Misyonerlere karşı alınacak tedbir
Abone olSon zamanlarda "Misyonerlik" tartışmaları başladı. Türkiye'de her geçen gün yayılan ve faaliyet alanını genişleten misyonerlere karşı alınacak tedbir şu:
Halka Olaylara Tercüman yazaralarından Servet Kabaklı,
"Misyonerlere verilecek cevap" başlıklı yazısında
konuyla ilgili önemli hususlara değindi.
HİÇ ummadığımız kimseler bile Türkiye'deki misyonerlik
faaliyetlerinden rahatsız olmaya başlamışlarsa, aslında iş son
derece vahim bir hâle gelmiş demektir.
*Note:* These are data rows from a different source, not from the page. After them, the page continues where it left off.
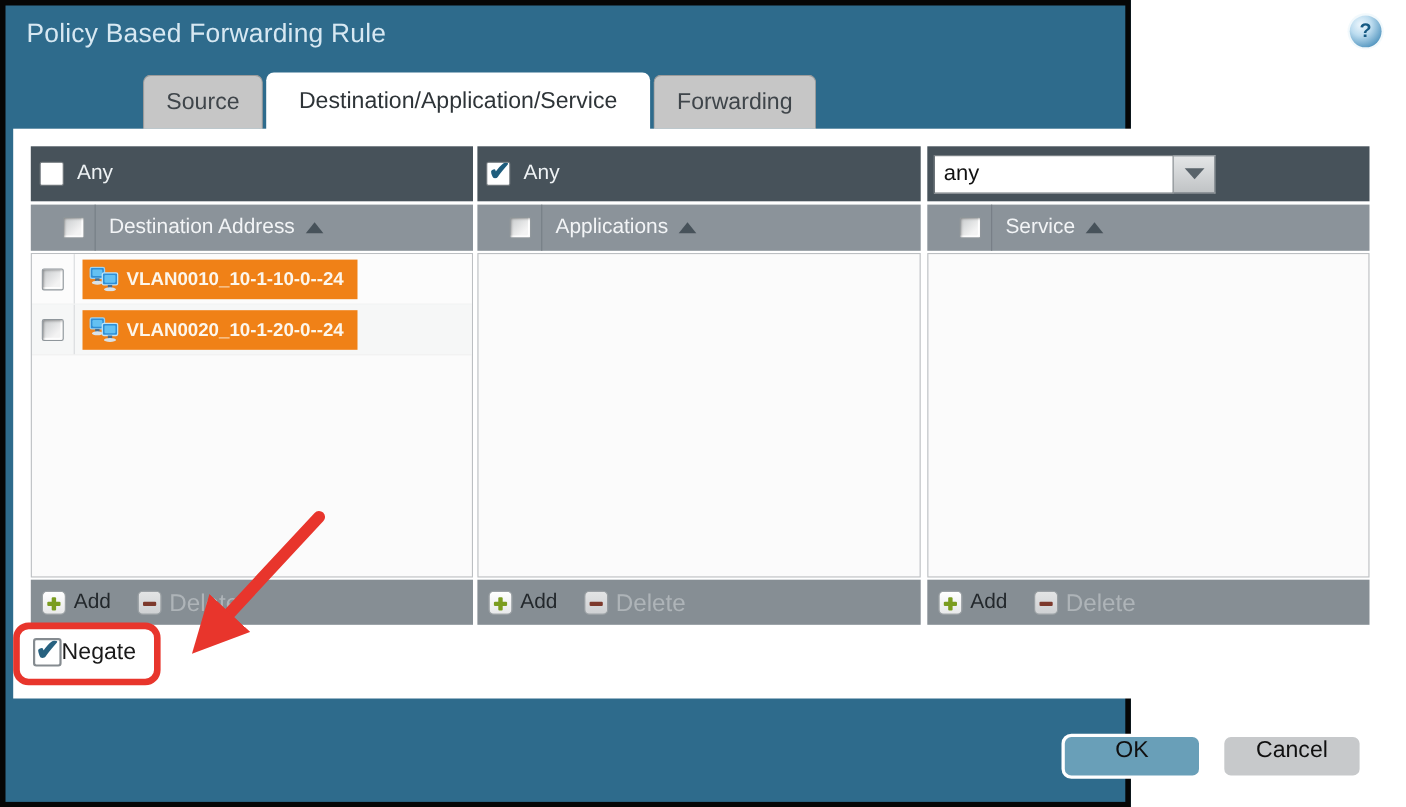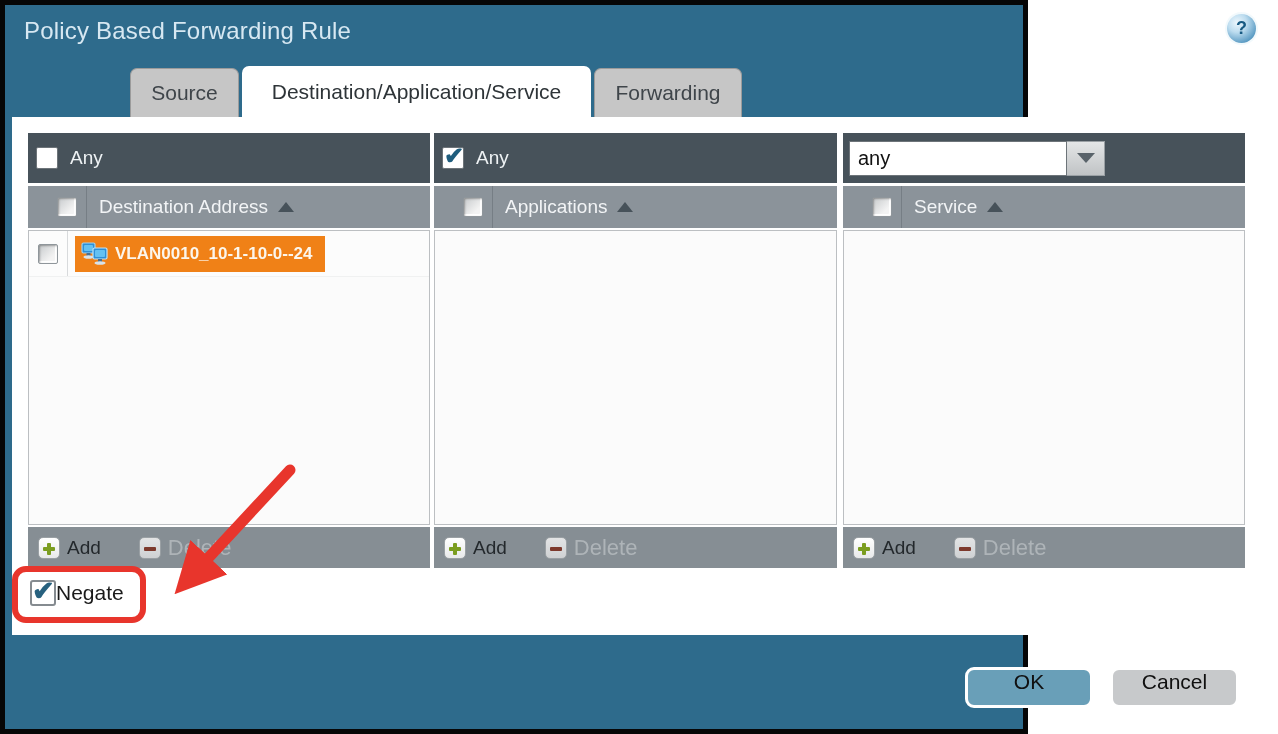--- a/index.html
+++ b/index.html
@@ -29,21 +29,21 @@
   .anybar { height:50px; background:#47525a; display:flex; align-items:center; padding-left:8px; }
   .anylabel { color:#eef2f4; font-size:19px; margin-left:12px; }
   .colheader { height:42px; background:#8b939a; margin-top:3px; display:flex; align-items:center;padding-left:19px; }
   .hcb-cell { width:40px; height:100%; display:flex; align-items:center; justify-content:center;
               border-right:1px solid #767e85; }
   .hlabel { color:#f2f4f6; font-size:19px; margin-left:12px; }
   .sort-asc { width:0; height:0; border-left:8px solid transparent; border-right:8px solid transparent;
               border-bottom:10px solid #47525a; margin-left:10px; }
   .colbody { height:295px; margin-top:2px; background:#fbfbfb; border:1px solid #bcbfc2; overflow:hidden; }
   .colfooter { height:41px; margin-top:2px; background:#868e94; display:flex; align-items:center;
-               gap:38px; padding-left:10px; }
+               gap:24px; padding-left:10px; }
 
   
   .row { height:46px; display:flex; align-items:center; background:#fcfcfc; border-bottom:1px solid #f0f1f1; }
   .row:nth-child(2) { background:#f6f7f7; }
   .rowcb { width:39px; align-self:stretch; display:flex; align-items:center; justify-content:center;
            border-right:1px solid #d8dadc; }
   .chip { margin-left:7px; height:36px; display:inline-flex; align-items:center; gap:7px;
           padding:0 12px 0 6px; background:#f08117; color:#fcf6ec; font-size:17px; font-weight:bold;
           cursor:pointer; }
 
@@ -143,20 +143,38 @@
                 <rect x="5.5" y="11" width="4" height="3" fill="#4c6f8c"></rect>
                 <ellipse cx="7.5" cy="15" rx="5" ry="1.8" fill="#d9e2e8"></ellipse>
                 <rect x="12" y="6" width="14" height="11" rx="1.5" fill="#2f8fd6" stroke="#bfe4f8" stroke-width="1.2"></rect>
                 <rect x="14" y="8" width="10" height="7" rx="1" fill="#64c1f2"></rect>
                 <rect x="17" y="17" width="4" height="3" fill="#4c6f8c"></rect>
                 <ellipse cx="19" cy="21" rx="5.5" ry="1.8" fill="#d9e2e8"></ellipse>
               </svg>
               <span>VLAN0010_10-1-10-0--24</span>
             </span>
           </div>
+          <div class="row">
+            <span class="rowcb">
+                <span class="cb bevel"></span>
+              </span>
+            <span class="chip">
+              <svg width="27" height="23" viewBox="0 0 27 23">
+                <rect x="1" y="1" width="13" height="10" rx="1.5" fill="#2f8fd6" stroke="#9cd2f2" stroke-width="1.2"></rect>
+                <rect x="3" y="3" width="9" height="6" rx="1" fill="#64c1f2"></rect>
+                <rect x="5.5" y="11" width="4" height="3" fill="#4c6f8c"></rect>
+                <ellipse cx="7.5" cy="15" rx="5" ry="1.8" fill="#d9e2e8"></ellipse>
+                <rect x="12" y="6" width="14" height="11" rx="1.5" fill="#2f8fd6" stroke="#bfe4f8" stroke-width="1.2"></rect>
+                <rect x="14" y="8" width="10" height="7" rx="1" fill="#64c1f2"></rect>
+                <rect x="17" y="17" width="4" height="3" fill="#4c6f8c"></rect>
+                <ellipse cx="19" cy="21" rx="5.5" ry="1.8" fill="#d9e2e8"></ellipse>
+              </svg>
+              <span>VLAN0020_10-1-20-0--24</span>
+            </span>
+          </div>
         </div>
         <div class="colfooter">
           <span class="actbtn">
             <span class="icon-sq plus-sq"></span>
             <span class="add-label">Add</span>
           </span>
           <span class="actbtn">
             <span class="icon-sq minus-sq"></span>
             <span class="del-label">Delete</span>
           </span>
Gerçi Osmanlı'nın son
döneminde de misyonerler cirit atıyorlardı. Bütün Osmanlı
topraklarını misyoner okullarıyla doldurmuşlardı.
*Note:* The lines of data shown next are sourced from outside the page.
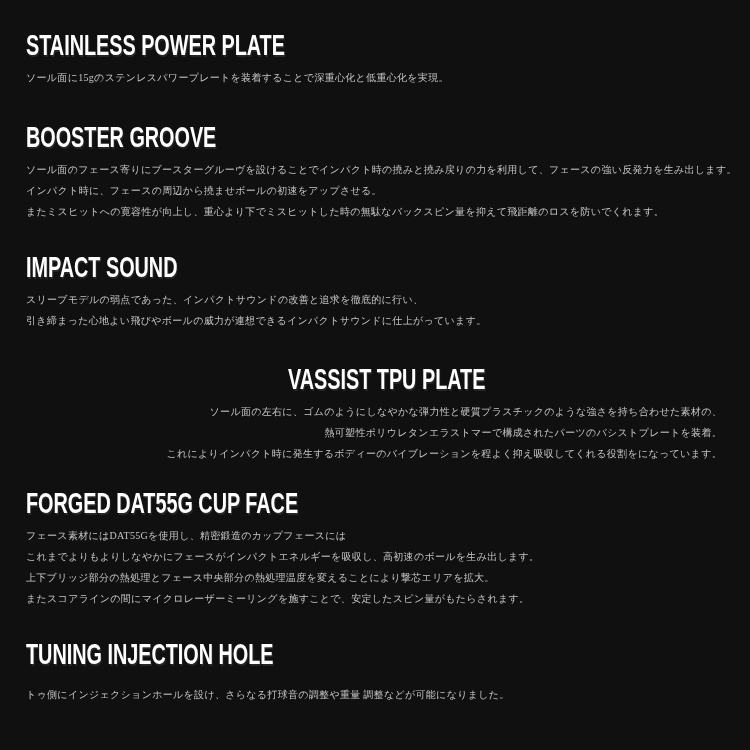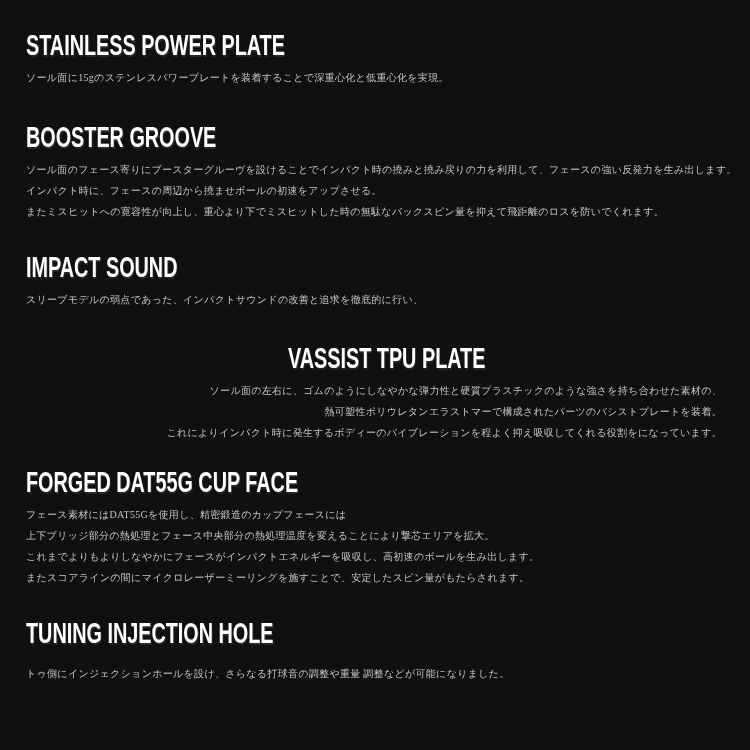--- a/index.html
+++ b/index.html
@@ -64,34 +64,35 @@
   <section class="feature s2">
     <h2 class="title">BOOSTER GROOVE</h2>
     <p class="line">ソール面のフェース寄りにブースターグルーヴを設けることでインパクト時の撓みと撓み戻りの力を利用して、フェースの強い反発力を生み出します。</p>
     <p class="line">インパクト時に、フェースの周辺から撓ませボールの初速をアップさせる。</p>
     <p class="line">またミスヒットへの寛容性が向上し、重心より下でミスヒットした時の無駄なバックスピン量を抑えて飛距離のロスを防いでくれます。</p>
   </section>
 
   <section class="feature s3">
     <h2 class="title">IMPACT SOUND</h2>
     <p class="line">スリーブモデルの弱点であった、インパクトサウンドの改善と追求を徹底的に行い、</p>
+    <p class="line">引き締まった心地よい飛びやボールの威力が連想できるインパクトサウンドに仕上がっています。</p>
   </section>
 
   <section class="feature s4">
     <h2 class="title">VASSIST TPU PLATE</h2>
     <p class="line">ソール面の左右に、ゴムのようにしなやかな弾力性と硬質プラスチックのような強さを持ち合わせた素材の、</p>
     <p class="line">熱可塑性ポリウレタンエラストマーで構成されたパーツのバシストプレートを装着。</p>
     <p class="line">これによりインパクト時に発生するボディーのバイブレーションを程よく抑え吸収してくれる役割をになっています。</p>
   </section>
 
   <section class="feature s5">
     <h2 class="title">FORGED DAT55G CUP FACE</h2>
     <p class="line">フェース素材にはDAT55Gを使用し、精密鍛造のカップフェースには</p>
+    <p class="line">これまでよりもよりしなやかにフェースがインパクトエネルギーを吸収し、高初速のボールを生み出します。</p>
     <p class="line">上下ブリッジ部分の熱処理とフェース中央部分の熱処理温度を変えることにより撃芯エリアを拡大。</p>
-    <p class="line">これまでよりもよりしなやかにフェースがインパクトエネルギーを吸収し、高初速のボールを生み出します。</p>
     <p class="line">またスコアラインの間にマイクロレーザーミーリングを施すことで、安定したスピン量がもたらされます。</p>
   </section>
 
   <section class="feature s6">
     <h2 class="title">TUNING INJECTION HOLE</h2>
     <p class="line">トゥ側にインジェクションホールを設け、さらなる打球音の調整や重量 調整などが可能になりました。</p>
   </section>
 
 </div>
Meselâ laikliğin beşiği(!) olan Fransa, bizim İslâm diyarında adı
Saint (Aziz) ile başlayan yüzlerce okul açmıştı. Fakat o zamanlar
sıbyan mekteplerinden itibaren çocuklara İslâm dini çok iyi
öğretildiği için, Müslüman evlâtlarından binde değil, on binde
birini bile Hıristiyanlaştıramıyorlardı.
O sıralarda misyonerler, daha çok Ermeni ve Rum çocukları ile diğer
Hıristiyan mezheplerinden olan kimselerin çocuklarını
Protestanlaştırmaya veya Katolikleştirmeye çalışıyor ve bunda da
büyük ölçüde muvaffak oluyorlardı.
Şimdi ise o türden Hıristiyanlaştırılacak dişe dokunur bir azınlık
kalmadığı için doğrudan doğruya Müslümanlar'a karşı amansız bir
saldırıya geçtiler.
Günümüzdeki anne babaların dinimizi yeterince bilmemesi, okullarda
da "din kültürü" adıyla verilen derslerin derde deva olmaması
yüzünden gençlerimiz boşlukta kalıyor ve çok kolay bir şekilde
misyonerlerin kucağına düşüyorlar.
Avrupa ülkelerinde kilise cemaâtlerine; "Türkiye'yi ve Türk
Cumhuriyetlerini Hıristiyanlaştırmak istiyoruz, İsa aşkına bize
yardım edin" diye vaazlar veren papazlar, milyonlarca Euro
topluyorlar. Türkiye'de, Batı Türkistan'daki Türk
cumhuriyetlerinde, Avrupa'nın değişik ülkelerinde,
gurbetçilerimizin yaşadıkları semt ve bölgelerde, avlanacak
gençlere ve ailelere oluk oluk para akıtıyorlar. Özellikle
Türkiye'de "AB'ye giriş süreciyle elde ettikleri rahat manevra
zemîni", ekmeklerine yağ sürüyor. "Vahşî Batı" bu sefer bize karşı
başlattığı; Tarihte defalarca yaptıklarından çok daha korkunç, bu
defa silahsız, harbsiz ve sinsî "Haçlı Seferi"ni, bütün
acımasızlığıyla sürdürüyor.
İslâm'ı öğrenmek, bilmek...
MİSYONERLİK faaliyetleri karşısında tedbir almamak, memleketimizin
istikbalini tehlikeye atmak ve "Vahşî Batı"ya mânen teslim olmak
demektir. Nitekim misyoner faaliyetleri, gündeme girecek ölçüde
yayıldığı için, MGK'da konuşulmuştur. Ben bu sonuncu sinsî ve
korkunç "Haçlı Seferi"ni, Müslüman Türk Milleti'nin imanıyla
göğüsleyebileceğine inanıyorum. Düşününüz ki kısa bir süre öncesine
kadar misyonerlik kanunlarımıza göre suçtu. Hani bizi AB'ye
alacaklar(mış) ya... Artık misyonerlik faaliyetlerinin önündeki
kanunî engeller kalktı. Misyonerler artık caddelerde meydanlarda,
ekranlarda ve gazetelerde açıkça icra-yı zenaat eyliyorlar.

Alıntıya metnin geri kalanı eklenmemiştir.